タルムードの教え #6
複利の力
「急いで得た富は減り、少しずつ積む者の富は増える。」
本サイトの訳文は伝統文献の趣旨に基づく意訳です。原典の正確な字句や、宗教的・法的な文脈における 解釈を示すものではありません。原典の理解を目的とする場合は、専門の解説や研究にあたってください。
この教えを一行で見ると
一夜で2倍になる方法は、一夜で半分になる方法でもある。年率10%の積み立てを20年続ければ約6.7倍。地味さこそ最大の競争優位。
現代語での読み解き
この一節は、富の「増え方」ではなく「集め方」に注目しています。短い時間で大きく得たものは減りやすく、少しずつ集めたものは増えていく、という対比です。理由は書かれていませんが、いくつか読み取れます。短時間で大きく得られる方法は、同じ速さで失う可能性も抱えていること。得るまでの過程が短いと、それを保つための習慣や判断力が育たないこと。そして、少しずつ積む行為には続けるための仕組みや自制が必要で、その仕組み自体が資産を守る側に働くことです。ここで語られているのは、速さそのものの善悪ではなく、速さと持続性の関係だと言えます。手に入れる過程が、手に入れた後を決めてしまうという観察として読むことができます。「少しずつ」という言い方には、量だけでなく回数の含みもあります。一度きりの決断ではなく、繰り返される小さな決断の集まりとして富を捉えているわけです。
市場・投資への応用
この対比は、投資の二つの側面に対応します。一つは、期待できるリターンとリスクの関係です。

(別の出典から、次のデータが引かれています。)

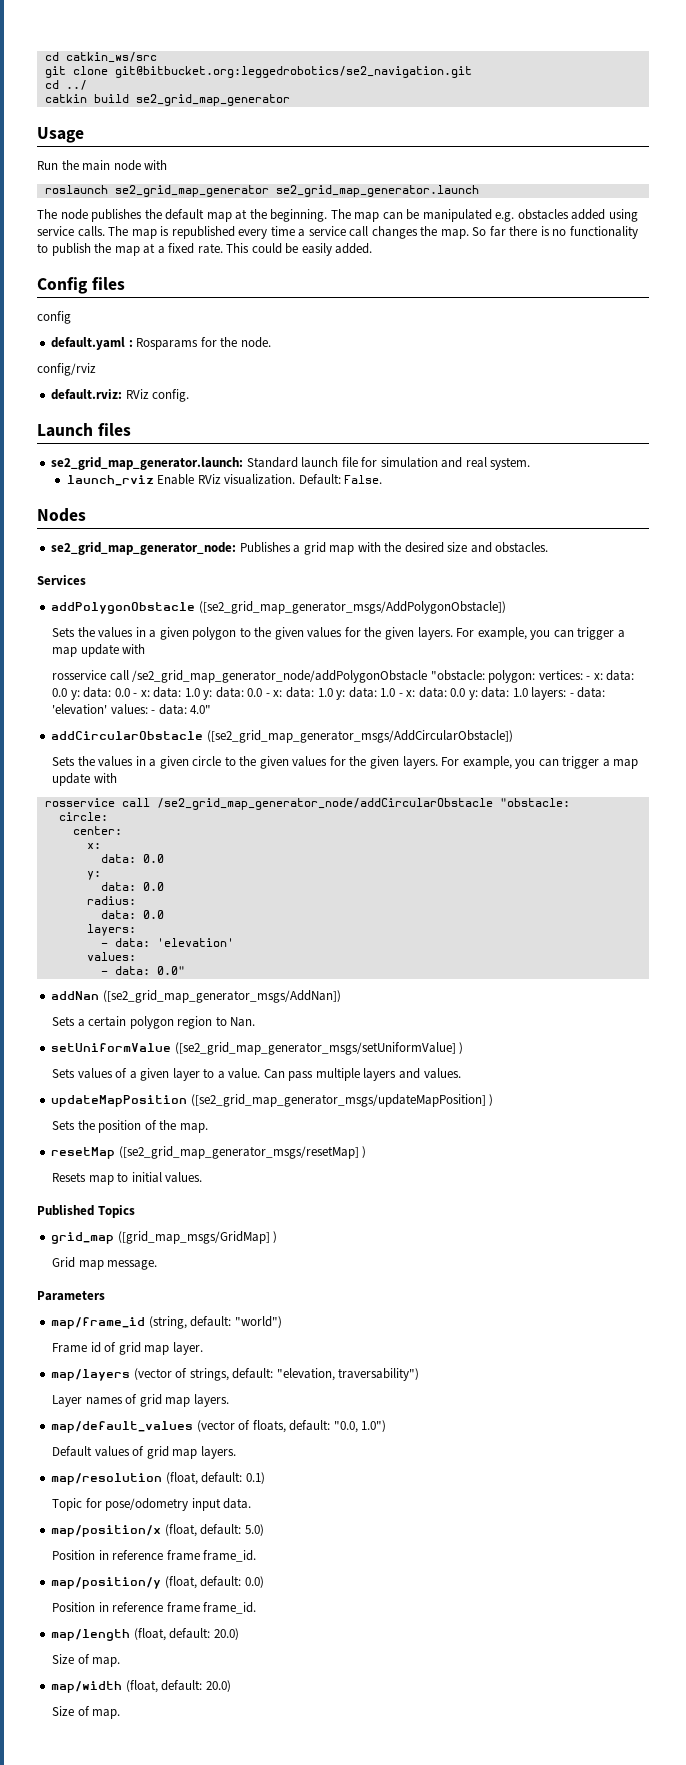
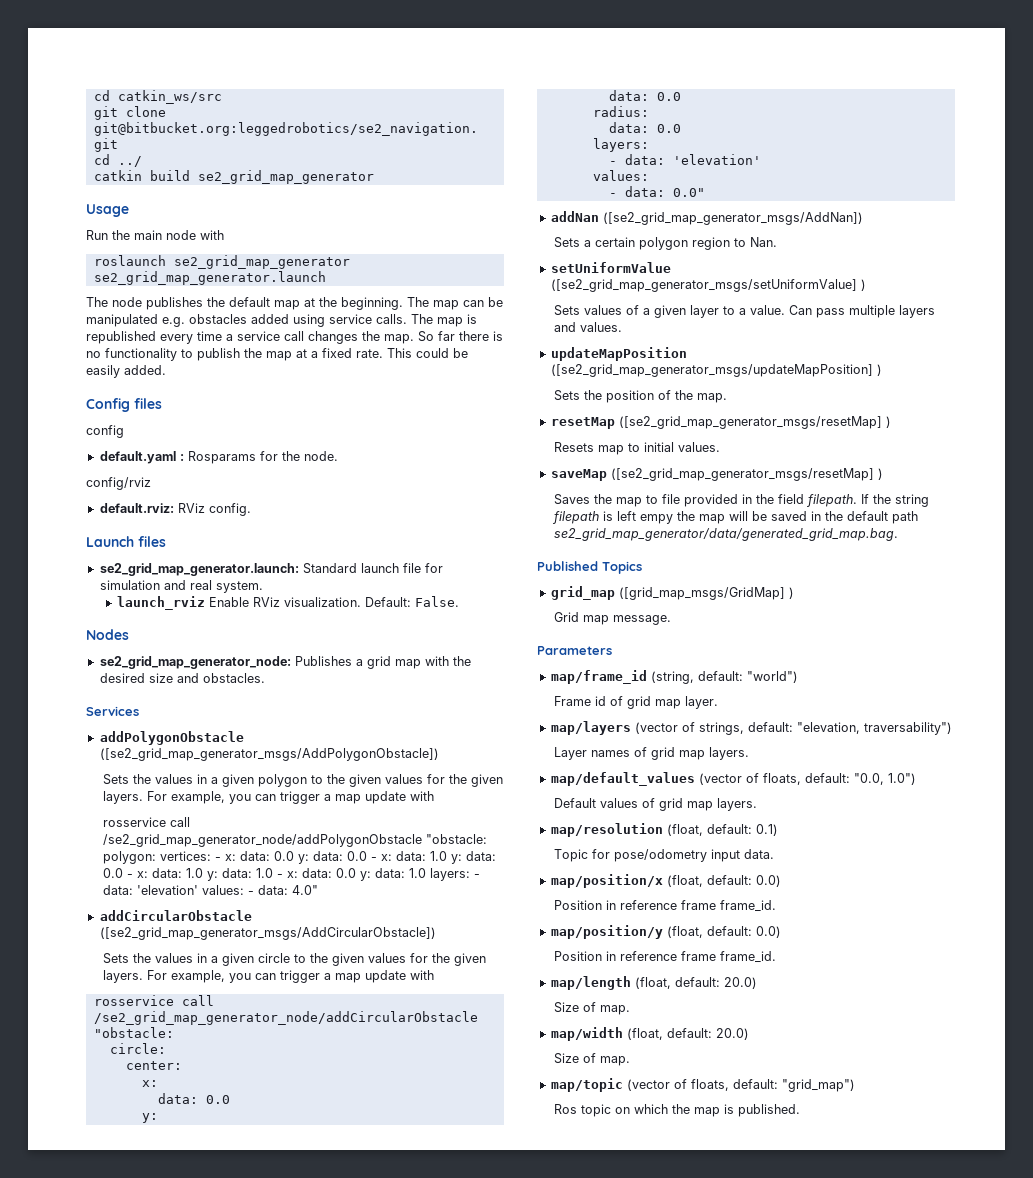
(203, 1177) none -> [550,468,883,481] [554,494,930,507] [552,511,919,524] [554,528,899,541] // saveMap ([se2_grid_map_generator_msgs/resetMap] ) // Saves the map to file provided in the field filepath. If the string filepath is left empy the map will be saved in the default path se2_grid_map_generator/data/generated_grid_map.bag.
[244,1524,264,1536] 5.0) -> [755,875,781,887] 0.0)
(121, 1714) none -> [550,1078,855,1092] [554,1104,801,1117] // map/topic (vector of floats, default: "grid_map") // Ros topic on which the map is published.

短期間で大きく増える可能性のある方法は、同じ期間で大きく減る可能性も持ちます。一夜で2倍になる仕組みは、一夜で半分になる仕組みでもある、という言い方ができます。もう一つは、積み立てという方法そのものです。決まった金額を決まったタイミングで投じ続けるやり方は、いつ買うかという最も難しい判断を仕組みに預けます。派手さはありませんが、判断の回数が減ることで、判断を誤る回数も減ります。さらに、時間をかけることは複利の前提でもあります。増え方が加速するのは後半なので、途中でやめないことが条件になります。もう一点、この一節は増やす速さだけでなく、減らさない構造にも触れています。急いで得たものが減りやすいのは、それを守るための習慣が育っていないからだ、という読み方です。積み立てを続けるという行為には、金額を積む効果と、判断の型を育てる効果の両方があります。地味さは欠点ではなく、続けられているサインだと捉えると、この一節は精神論ではなく手法の話として読めてきます。
誤読しやすい点
注意したいのは、これを「ゆっくりやれば必ず増える」という保証として読むことです。時間をかけても、対象そのものが長期的に価値を失えば結果は伴いません。速さの問題と、何を選ぶかの問題は別です。もう一つ、短期的な取引をすべて否定する言葉として読むのも行き過ぎでしょう。ここで指摘されているのは、得るまでの過程が短いほど、保つための備えが育ちにくいという構造です。速さ自体ではなく、速さに見合った備えがあるかどうかが問われていると読むほうが実務に近いと思われます。